Estuvo viniendo gente durante esos días, pero no guardo más que un recuerdo muy vago de quiénes eran, y no me acuerdo de una sola de las conversaciones que seguramente mantuve con ellos. La agresión ocurrió un lunes por la noche, y el martes por la mañana los padres de Grace ya habían venido de Virginia en avión. Su prima Lily llegó en coche de Connecticut aquella misma tarde. Sus hermanas pequeñas, Darcy y Ho, a la mañana siguiente. Vinieron Betty Stolowitz y Greg Fitzgerald. Y también Mary Sklarr, y el señor y la señora Caramello. Debí de hablar con ellos y salir de cuando en cuando de la habitación, pero no me acuerdo de nada aparte de estar sentado junto a Grace. Pasó casi todo el martes y el miércoles en un letargo semiconsciente —adormilada, profundamente dormida, despierta sólo durante unos minutos de cuando en cuando—, pero el miércoles por la tarde empezó a mostrar más coherencia y a permanecer consciente durante periodos más largos de tiempo. Aquella noche durmió bien, y cuando se despertó el jueves por la mañana, por fin me reconoció. La cogí de la mano, y cuando nuestras palmas entraron en contacto, murmuró mi nombre, repitiéndolo luego varias veces, como si aquella palabra de una sola sílaba fuese un encantamiento capaz de transformarla de nuevo de fantasma en ser vivo.
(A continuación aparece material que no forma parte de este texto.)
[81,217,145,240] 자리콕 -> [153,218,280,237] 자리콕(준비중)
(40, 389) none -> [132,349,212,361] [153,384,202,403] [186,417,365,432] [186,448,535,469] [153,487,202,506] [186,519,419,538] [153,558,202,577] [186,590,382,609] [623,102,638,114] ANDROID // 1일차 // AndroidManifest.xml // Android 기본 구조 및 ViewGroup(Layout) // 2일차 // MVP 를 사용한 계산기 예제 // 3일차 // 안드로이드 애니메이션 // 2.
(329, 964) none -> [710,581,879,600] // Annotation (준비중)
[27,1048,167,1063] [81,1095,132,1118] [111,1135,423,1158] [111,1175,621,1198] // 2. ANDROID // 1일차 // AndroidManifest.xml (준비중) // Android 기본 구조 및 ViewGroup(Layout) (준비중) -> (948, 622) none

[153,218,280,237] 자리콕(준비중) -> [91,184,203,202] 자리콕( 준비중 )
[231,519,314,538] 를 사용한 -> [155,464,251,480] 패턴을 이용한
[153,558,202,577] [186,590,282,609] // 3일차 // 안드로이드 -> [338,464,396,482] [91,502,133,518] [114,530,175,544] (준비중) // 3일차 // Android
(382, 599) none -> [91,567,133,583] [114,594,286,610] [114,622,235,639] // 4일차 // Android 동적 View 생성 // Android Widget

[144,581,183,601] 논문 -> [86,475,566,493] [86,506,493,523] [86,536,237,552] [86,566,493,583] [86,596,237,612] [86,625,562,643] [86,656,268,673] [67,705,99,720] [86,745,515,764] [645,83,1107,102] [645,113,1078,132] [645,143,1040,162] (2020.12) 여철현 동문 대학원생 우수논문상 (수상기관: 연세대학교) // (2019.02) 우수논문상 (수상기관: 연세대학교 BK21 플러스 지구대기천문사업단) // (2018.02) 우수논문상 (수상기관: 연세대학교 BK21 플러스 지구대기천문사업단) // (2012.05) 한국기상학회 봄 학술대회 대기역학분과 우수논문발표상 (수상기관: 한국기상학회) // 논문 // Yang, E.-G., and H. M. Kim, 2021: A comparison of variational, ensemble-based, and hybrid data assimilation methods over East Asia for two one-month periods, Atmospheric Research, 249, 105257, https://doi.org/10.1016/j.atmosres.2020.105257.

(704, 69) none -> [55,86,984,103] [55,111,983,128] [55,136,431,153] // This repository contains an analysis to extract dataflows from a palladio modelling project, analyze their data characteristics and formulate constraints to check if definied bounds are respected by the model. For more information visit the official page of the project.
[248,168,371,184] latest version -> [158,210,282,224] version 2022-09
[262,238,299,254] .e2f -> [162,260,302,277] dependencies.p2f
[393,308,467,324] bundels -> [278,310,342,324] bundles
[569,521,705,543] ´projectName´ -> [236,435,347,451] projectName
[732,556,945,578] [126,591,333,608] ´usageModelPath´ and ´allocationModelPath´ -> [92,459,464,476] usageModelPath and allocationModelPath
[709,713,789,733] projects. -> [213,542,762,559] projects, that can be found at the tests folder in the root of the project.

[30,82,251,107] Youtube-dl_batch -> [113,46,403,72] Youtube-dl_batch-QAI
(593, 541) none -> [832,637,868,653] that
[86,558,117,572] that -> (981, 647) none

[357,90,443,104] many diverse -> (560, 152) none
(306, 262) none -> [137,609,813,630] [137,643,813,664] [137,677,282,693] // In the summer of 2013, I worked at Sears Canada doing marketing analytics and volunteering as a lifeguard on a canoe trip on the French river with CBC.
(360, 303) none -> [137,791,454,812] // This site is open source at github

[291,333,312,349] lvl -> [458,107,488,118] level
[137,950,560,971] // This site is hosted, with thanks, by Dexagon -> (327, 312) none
—Estoy en el hospital, ¿verdad? —preguntó.

—En el Hospital Metodista de Park Slope —le contesté—. Y yo estoy sentado a tu lado, cogiéndote de la mano. No estás soñando, Grace. Estamos aquí de verdad, y poco a poco te vas a ir poniendo bien.

—¿No me voy a morir?

—No, no te vas a morir.

—Me dio una paliza, ¿verdad? Me dio puñetazos y patadas, y recuerdo que pensé que me iba a matar. ¿Dónde estabas tú, Sid? ¿Por qué no me defendiste?

—Intenté sujetarlo con los brazos, pero no pude apartarlo de ti. Tuve que amenazarlo con un cuchillo. Estaba dispuesto a matarlo, Grace, pero salió corriendo antes de que pasara nada. Luego llamé al novecientos once, vino una ambulancia y te trajeron aquí.

—¿Cuándo fue eso?

—Hace tres noches.

—¿Y qué es todo esto que tengo en la cara?

—Vendas. Y la nariz entablillada.

—¿Me partió la nariz?

—Sí. Y te produjo conmoción cerebral. Pero se te está despejando la cabeza, ¿verdad? Ya se te está pasando.

—¿Y el niño? Me duele mucho el vientre, Sid, y me parece que sé lo que significa. Dime que no es cierto, ¿eh?

—Me temo que sí. Todo lo demás se va a arreglar, pero eso no.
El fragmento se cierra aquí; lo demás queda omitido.